Department of Obstetrics and Gynecology, University General Hospital of Castellón, Av Benicasim s/n, 12004, Castellón, Spain.
Multidisciplinary Unit of Abdominal Pelvic Oncology Surgery (MUAPOS), University General Hospital of Castellón, Av Benicasim s/n, 12004, Castellón, Spain.
World J Surg Oncol. 2020 Nov 25;18(1):309. doi: 10.1186/s12957-020-02064-7.

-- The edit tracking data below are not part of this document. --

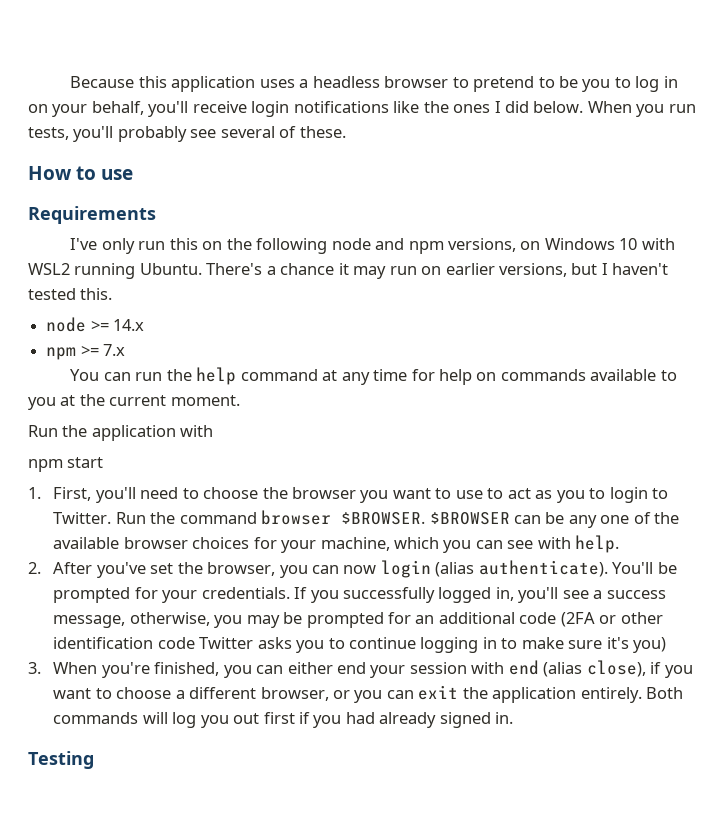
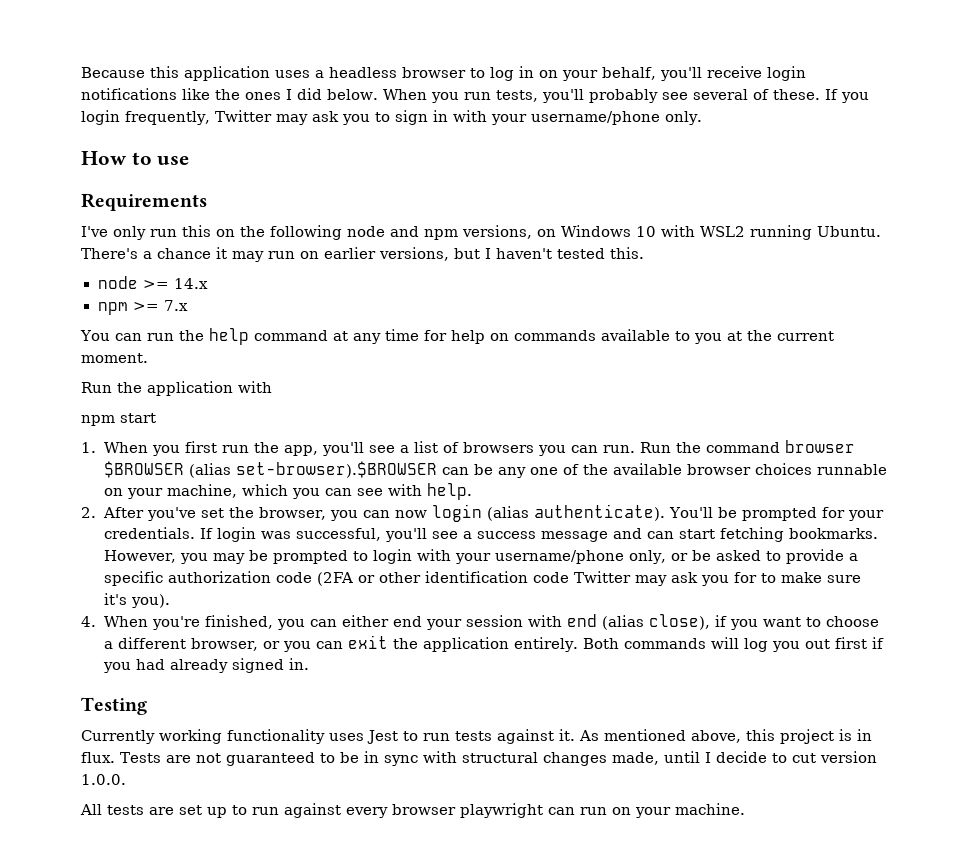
[473,76,631,92] pretend to be you to -> (485, 73) none
(346, 132) none -> [824,89,869,103] [81,110,702,125] If you login frequently, Twitter may ask you to sign in with your username/phone only.
[53,487,669,503] [53,512,112,524] First, you'll need to choose the browser you want to use to act as you to login to Twitter. -> [103,441,635,456] When you first run the app, you'll see a list of browsers you can run.
[341,512,510,525] $BROWSER. $BROWSER -> [103,461,437,478] $BROWSER (alias set-browser).$BROWSER
[253,537,277,549] for -> [816,464,887,475] [103,488,123,496] runnable on
[310,587,666,603] [53,612,515,628] you successfully logged in, you'll see a success message, otherwise, you may be prompted for an additional -> [216,527,878,542] [103,549,859,564] [103,571,271,586] login was successful, you'll see a success message and can start fetching bookmarks. However, you may be prompted to login with your username/phone only, or be asked to provide a specific authorization
[257,637,497,653] asks you to continue logging in -> [635,572,758,586] may ask you for
[633,637,667,653] [28,662,41,674] you) // 3. -> [130,594,170,608] [81,616,96,627] you). // 4.
(94, 760) none -> [81,729,872,744] [81,751,877,766] [81,774,126,785] [80,803,745,818] // Currently working functionality uses Jest to run tests against it. As mentioned above, this project is in flux. Tests are not guaranteed to be in sync with structural changes made, until I decide to cut version 1.0.0. // All tests are set up to run against every browser playwright can run on your machine.

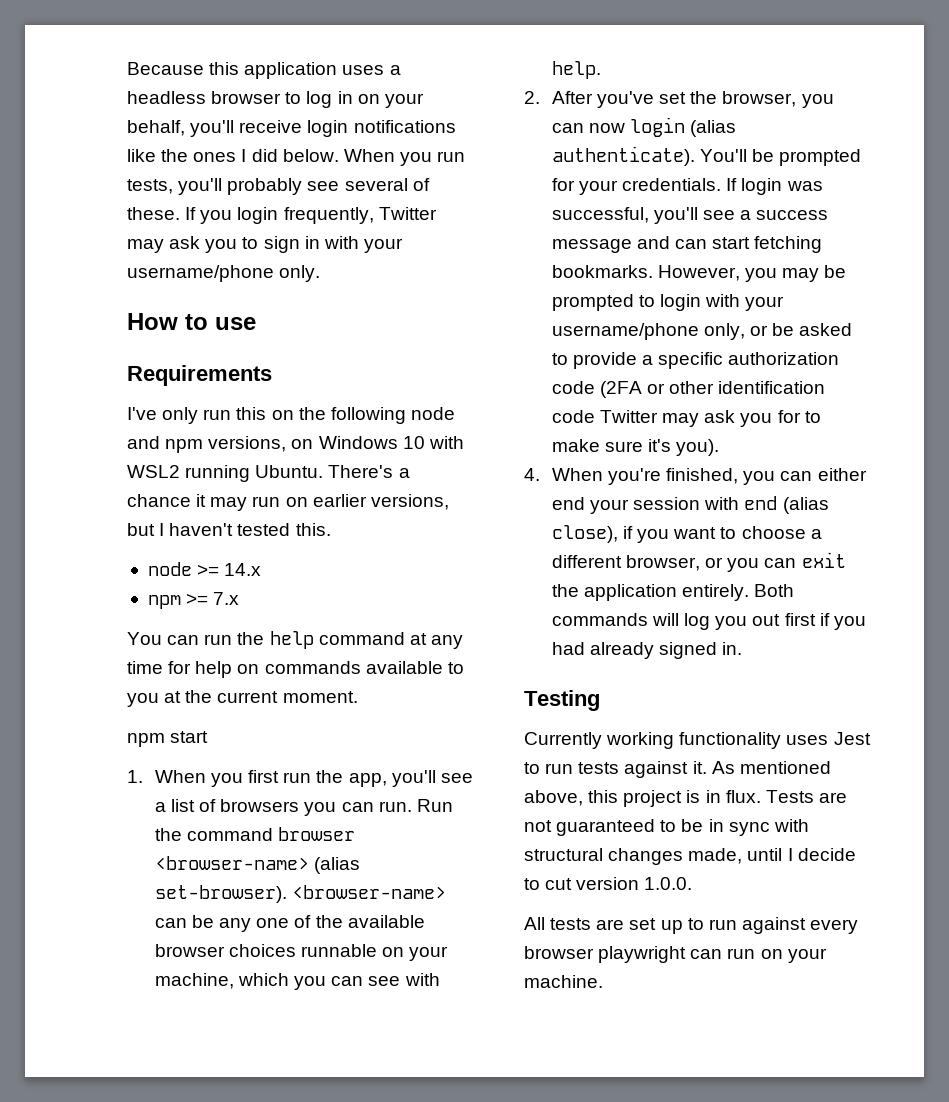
[81,381,272,396] // Run the application with -> (358, 697) none
[103,461,437,478] $BROWSER (alias set-browser).$BROWSER -> [154,856,361,874] [154,885,447,903] <browser-name> (alias set-browser). <browser-name>

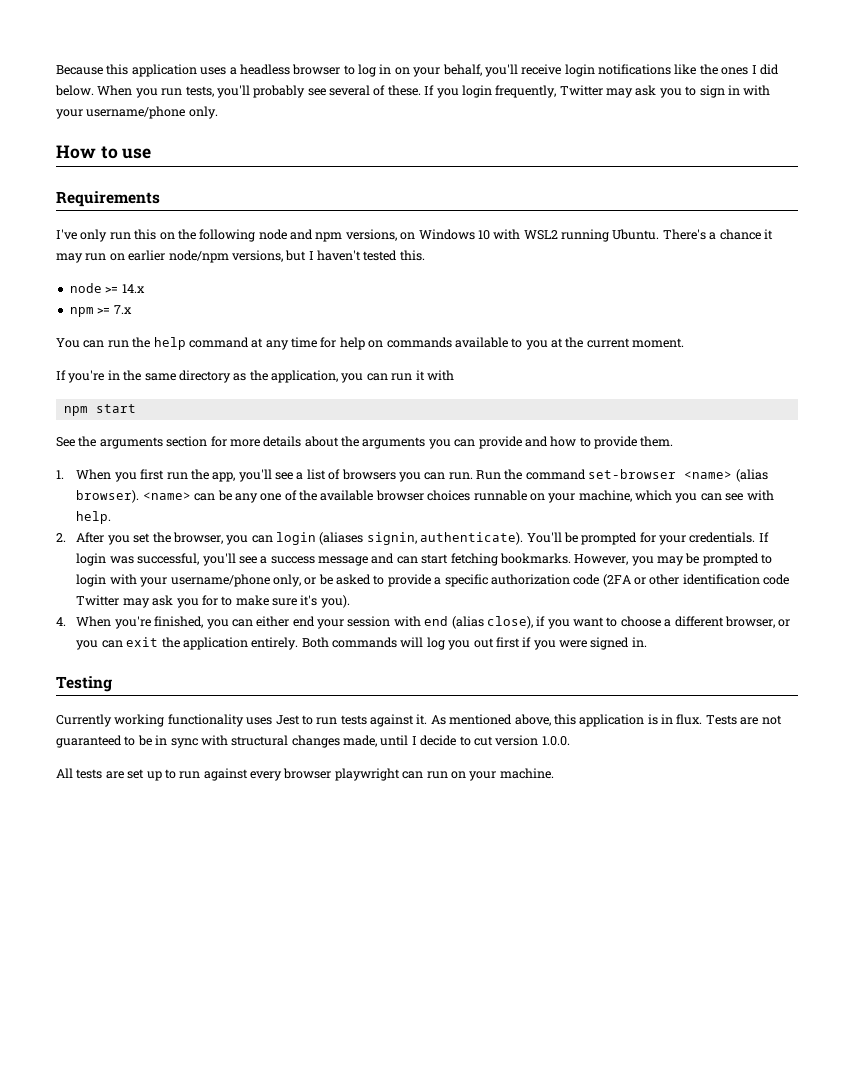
(367, 500) none -> [168,250,229,263] node/npm
[127,731,209,747] npm start -> [56,370,454,383] [63,404,136,416] [56,436,674,449] If you're in the same directory as the application, you can run it with // npm start // See the arguments section for more details about the arguments you can provide and how to provide them.
[278,827,356,841] [154,856,361,874] [154,885,447,903] browser <browser-name> (alias set-browser). <browser-name> -> [588,469,768,482] [76,490,191,503] set-browser <name> (alias browser). <name>
[597,91,655,108] you've -> [107,535,130,545] you
[589,117,737,137] now login (alias -> [275,532,417,545] login (aliases signin,
[551,642,655,659] had already -> [558,640,587,648] were
[623,790,683,807] project -> [579,714,645,727] application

Advanced ovarian cancer surgery (AOCS) frequently results in serious postoperative complications. Because managing AOCS is difficult, some standards need to be established that allow surgeons to assess the quality of treatment provided and consider what aspects should improve. This study aimed to identify quality indicators (QIs) of clinical relevance and to establish their acceptable quality limits (i.e., standard) in AOCS.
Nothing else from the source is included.